I doubt it. I can think of two explanations which are quite likely - you might regularly buy things that result in you getting 20p coins as change, or you might have a tendency not to spend 20p coins. You might well choose to make 60p by 50p+10p rather than 3x20p, for example. There might be something in the most efficient way to make up various common sums not involving 20ps, but that would be different to work out since we would need to know the distribution of prices. --Tango (talk) 13:55, 14 September 2009 (UTC)[reply]

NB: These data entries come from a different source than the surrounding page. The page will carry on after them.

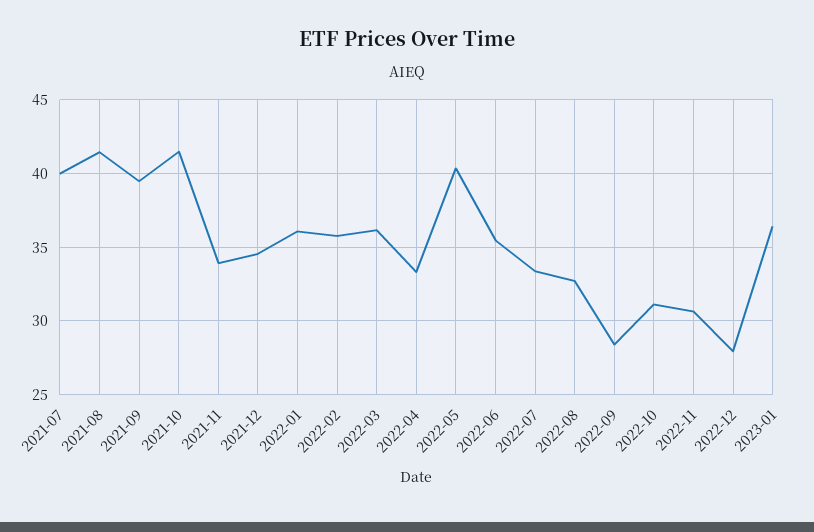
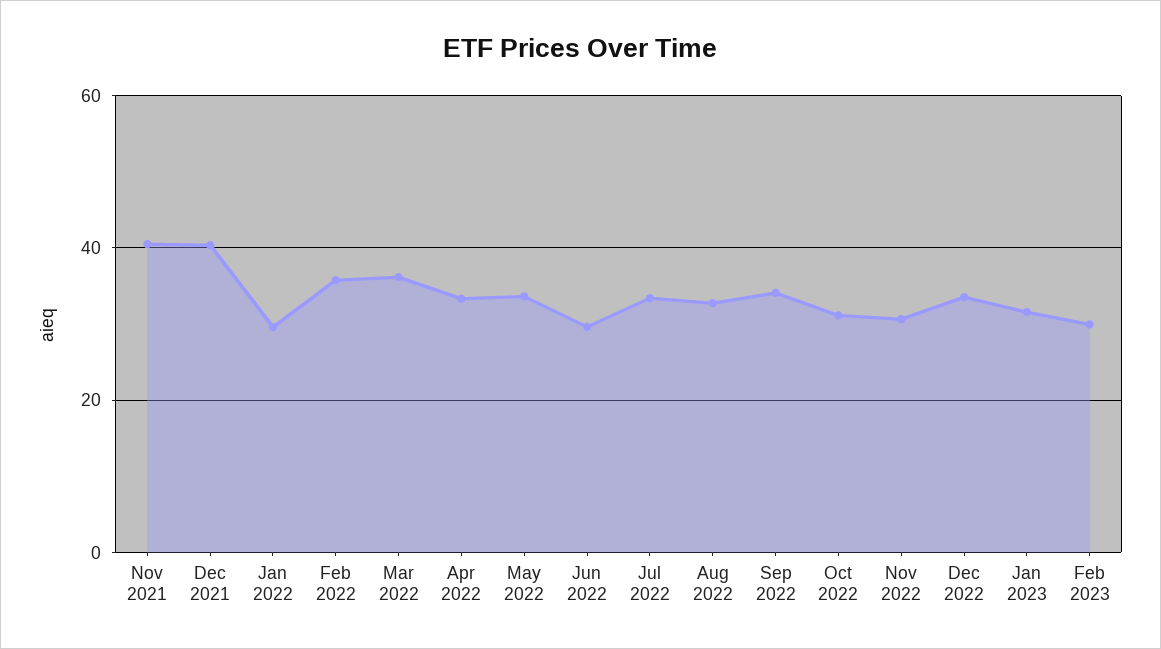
2021-07: 40 -> none
2021-08: 41.5 -> none
2021-09: 39.5 -> none
2021-10: 41.5 -> none
2021-11: 34 -> 40
2021-12: 34.5 -> 40
2022-01: 36 -> 30
2022-05: 40.5 -> 34
2022-06: 35.5 -> 30
2022-09: 28.5 -> 34
2022-12: 28 -> 34
2023-01: 36.5 -> 32
Feb 2023: none -> 30

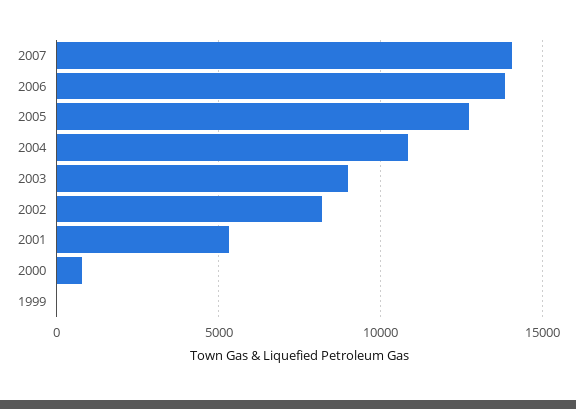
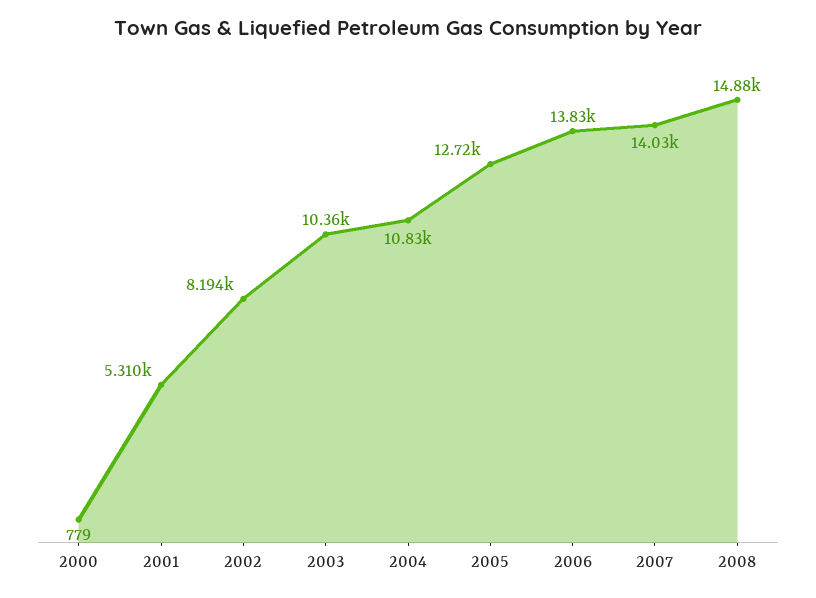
2003: 9000 -> 10360
1999: 0 -> none
2008: none -> 14880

Let's assume prices are uniformly distributed between whole pound amounts, (do people typically use a bill for 1 pound or a coin?) and that people always make change by starting with the highest denomination they can (that's how it's usually done in the US at least). Then on average you'll get 0.4 1ps, 0.8 2ps, 0.5 5ps, 0.4 10ps, 0.8 20ps and 0.5 50ps each time you get change. By that measure 2p and 20p coins would be a bit more frequent than the rest. If the UK has sales tax that gets added on top of the listed price, and you tend to be making purchases of over a few pounds, then these might be reasonable assumptions. If not, then there might be some weird patterns in the distribution. Rckrone (talk) 16:01, 14 September 2009 (UTC)[reply]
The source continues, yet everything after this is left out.